There are also simulators, including a Shinkansen and a steam engine, but you need tickets for them and the allocation is completed for the day.

There is a huge HO scale layout that sets Alex off demanding that we build our n-scale layouts at home further.

Finally, it is time for the ticket gate display. The ticket dispensing machines are switched on, one for seat reservations, one for the fare ticket, and the gate is opened.

Alex goes round and round and round. Printing tickets, inserting them in the slot, going through the gate and collecting them on the other side. He’s not the only one, but we do wonder if they will get upset with him doing it over and over again.

Finally we drag him away and the gates are closed.

We head down to the shops, which have an extensive range of rail memorabilia, toys and model trains. B wants to leave and go to shopping in Shinjuku, but there are still more things to do.

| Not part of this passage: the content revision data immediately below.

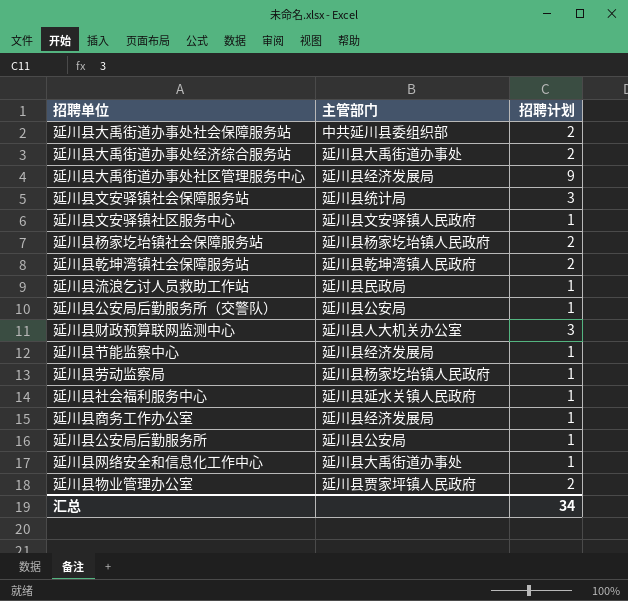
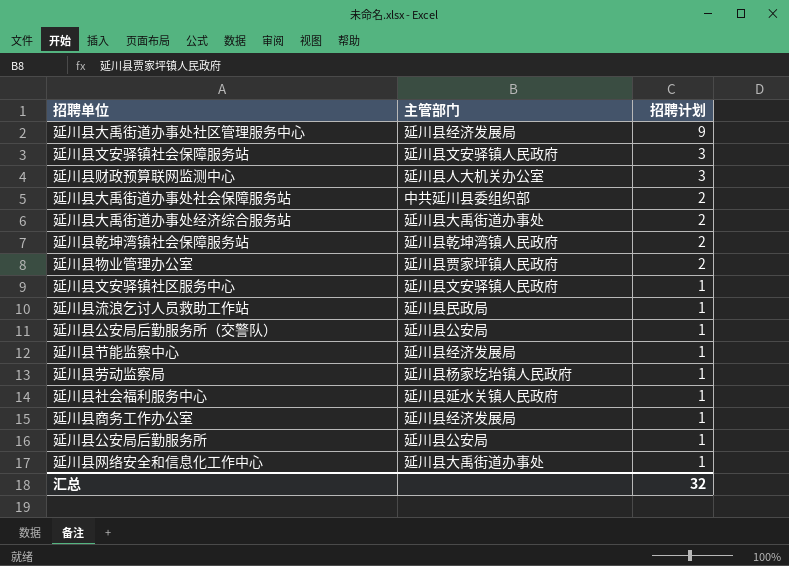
row order: none -> 招聘计划 descending
row 延川县杨家圪坮镇社会保障服务站: 延川县杨家圪坮镇人民政府 | 2 -> none
延川县文安驿镇社会保障服务站 | 主管部门: 延川县统计局 -> 延川县文安驿镇人民政府
汇总 | 招聘计划: 34 -> 32

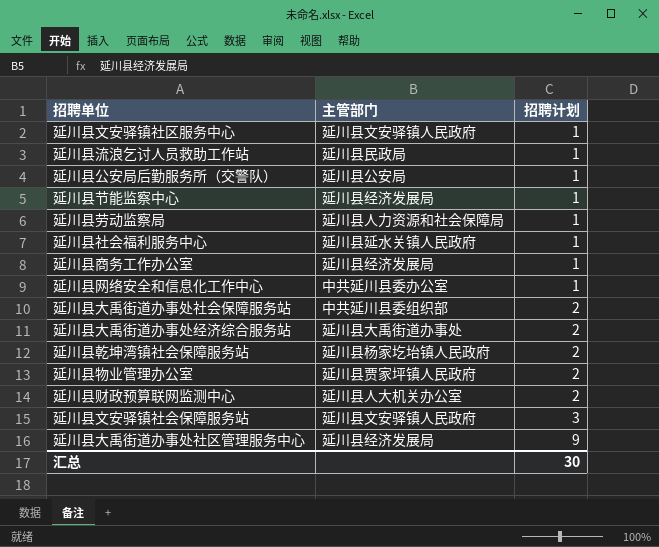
row order: 招聘计划 descending -> 招聘计划 ascending
row 延川县公安局后勤服务所: 延川县公安局 | 1 -> none
延川县劳动监察局 | 主管部门: 延川县杨家圪坮镇人民政府 -> 延川县人力资源和社会保障局
延川县网络安全和信息化工作中心 | 主管部门: 延川县大禹街道办事处 -> 中共延川县委办公室
延川县乾坤湾镇社会保障服务站 | 主管部门: 延川县乾坤湾镇人民政府 -> 延川县杨家圪坮镇人民政府
延川县财政预算联网监测中心 | 招聘计划: 3 -> 2
汇总 | 招聘计划: 32 -> 30

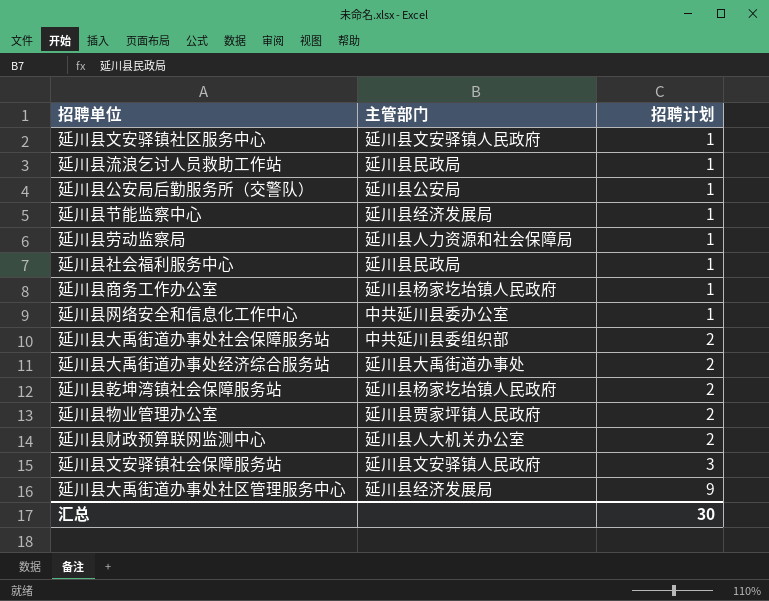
延川县社会福利服务中心 | 主管部门: 延川县延水关镇人民政府 -> 延川县民政局
延川县商务工作办公室 | 主管部门: 延川县经济发展局 -> 延川县杨家圪坮镇人民政府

The museum features a number of rides. There’s a tiny loop where you can ride on the back of the carriages, recalling my childhood in Melbourne when we’d head up to Tullamarine for weekend rides like that. A larger, “mini-Shinkansen” Teppaku line shuttles back and forth along a straight track parallel to the main line outside the fence. We sit in the carriage with the driver.

Nearby is a loop with mini trains that the kids can control. It’s got signals and points, but our tickets are not for another hour. Trying to find B, Alex and I head up to the very top of the building, from where you can see the commuter and freight trains head past on one side and the New Shuttle and Shinkansens pass on the elevated tracks on the other side of the museum. It’s late in the day and the greying sky and golden sun cast the scene in a beautiful light.

The mini-train is a little bit of a disappointment, a single loop without any real signals or need to stop at the stations. But it marks the end of our half-day visit to the museum. It is time to collect our bags and head to the hotel.

On the way we stop by a railway memorabilia shop at Omiya Station and Alex purchases himself a JR mug that he saw on the way out. There’s so much more I could have bought too.

The Shinjuku Prince Hotel is our second home in Japan, but our room has had a makeover. I’m in two minds whether I like the removal of the dark theme and its pale replacement. On one hand the room feels bigger and the carpet software, but I had grown to love the old scheme. It still oozes quality and the views out of the window are fantastic.

B decides she wants a long awaited haircut. She’s found one hairdresser recommended on the Internet and it turns out that it’s right opposite the hotel. First, at Alex’s insistence, we have sushi at Sakura Sushi, right below the hairdressers. Though not fancy, it’s another favourite. I’m not sure if the owners recognise us, but we certainly remember them from thirteen years of visits.

While B has her hair cut, Alex and I go shopping for our stuff in West Shinjuku. I want to get a replacement Vaio laptop from Yodobashi, but decide to wait for the next trip. Another Yodobashi store sells hobby stuff and we purchase some model railway parts. Then back to East Shinjuku and Tower Records, where I find a Limited Edition copy of John Williams’ soundtrack to Stanley and Iris.

Then its time to return to the hotel, to admire the lights of Shinjuku from above and to ponder the clear banana flavoured water that I had purchased from the kombini.